Before-and-after change data:
┌────────
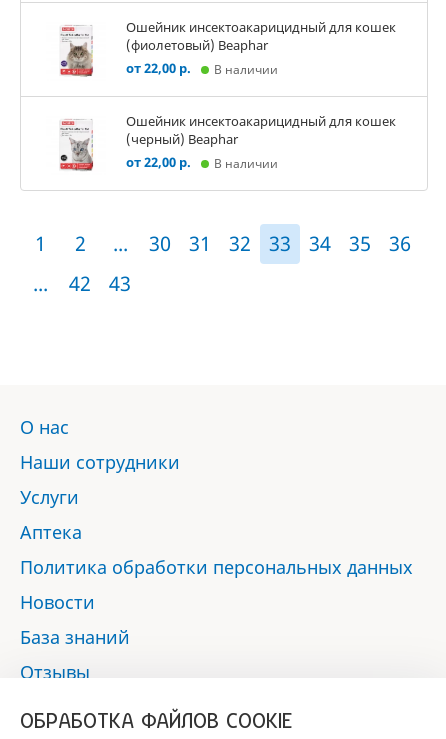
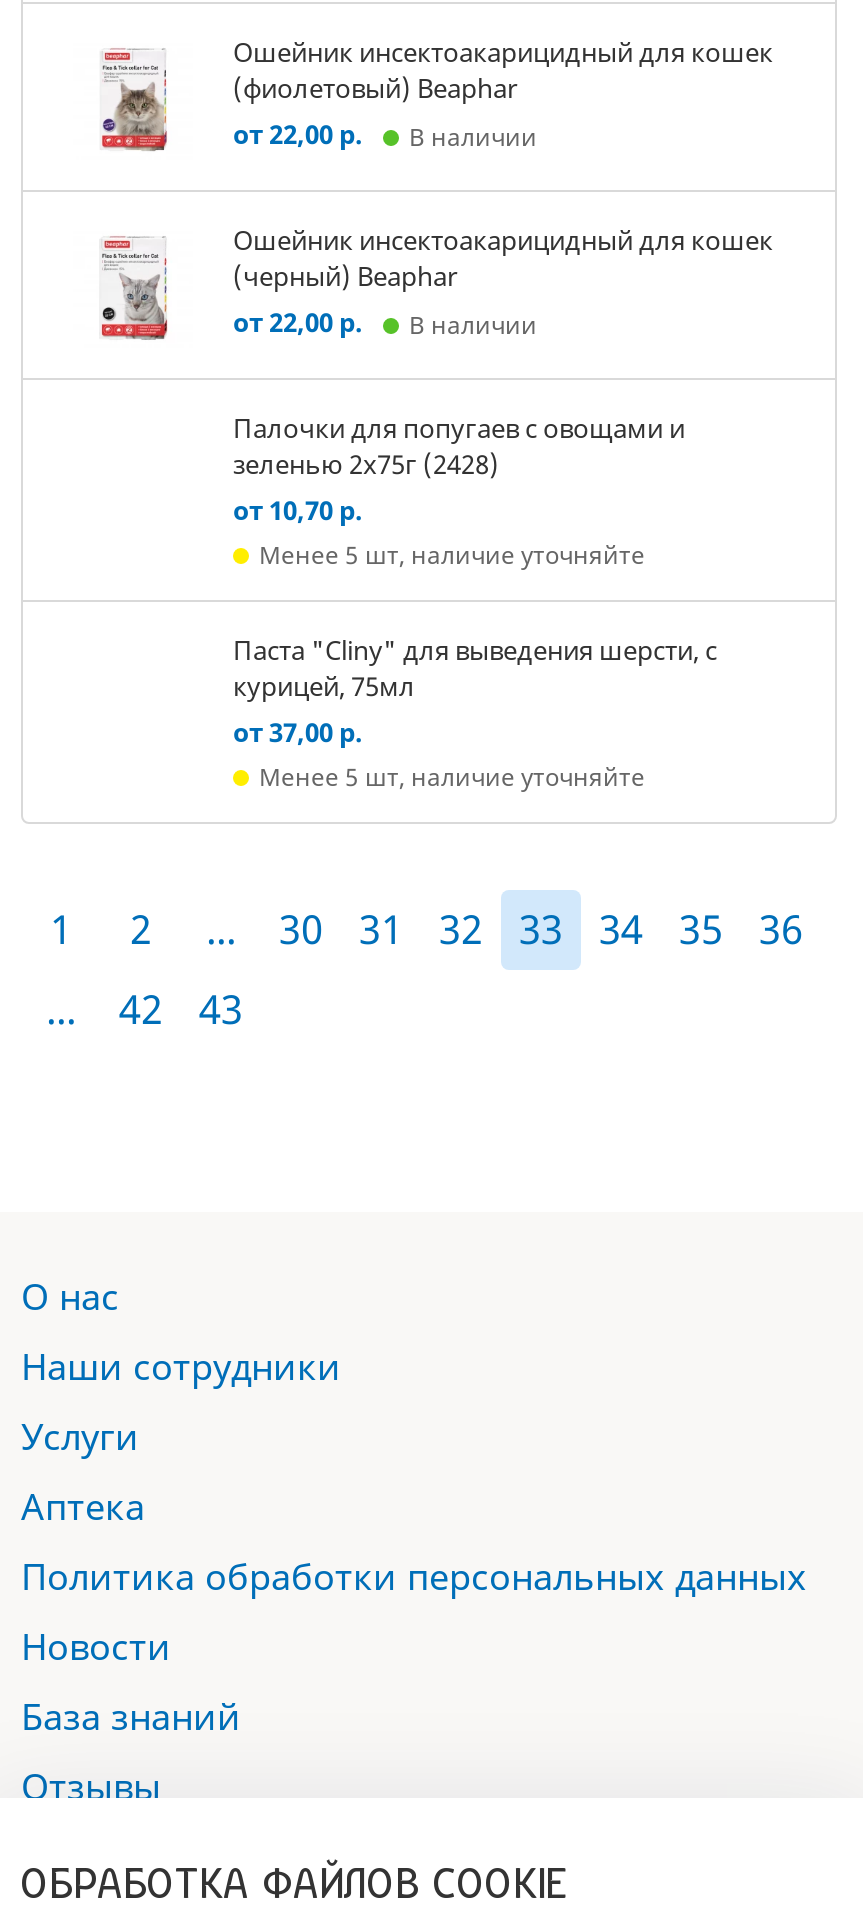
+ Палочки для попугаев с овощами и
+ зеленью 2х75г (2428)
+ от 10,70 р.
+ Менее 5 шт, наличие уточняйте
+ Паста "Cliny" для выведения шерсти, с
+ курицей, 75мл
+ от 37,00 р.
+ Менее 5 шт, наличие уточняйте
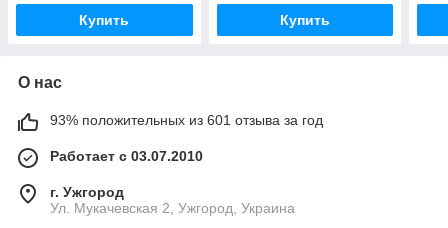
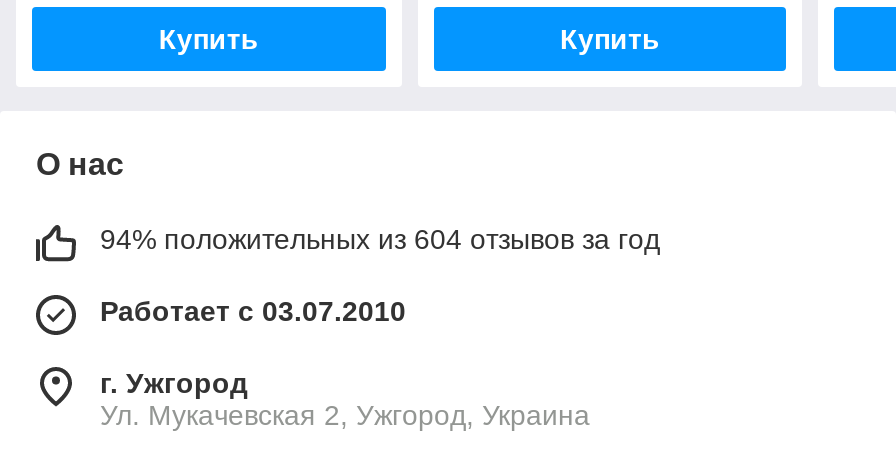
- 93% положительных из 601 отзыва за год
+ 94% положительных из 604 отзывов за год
└────────
# Exercise instructions
Leave every picture out, and repeat exactly the lines from the one containing "от 37,00 р." through the last line of the entries, both ends included.

# Result of the task
+ от 37,00 р.
+ Менее 5 шт, наличие уточняйте
- 93% положительных из 601 отзыва за год
+ 94% положительных из 604 отзывов за год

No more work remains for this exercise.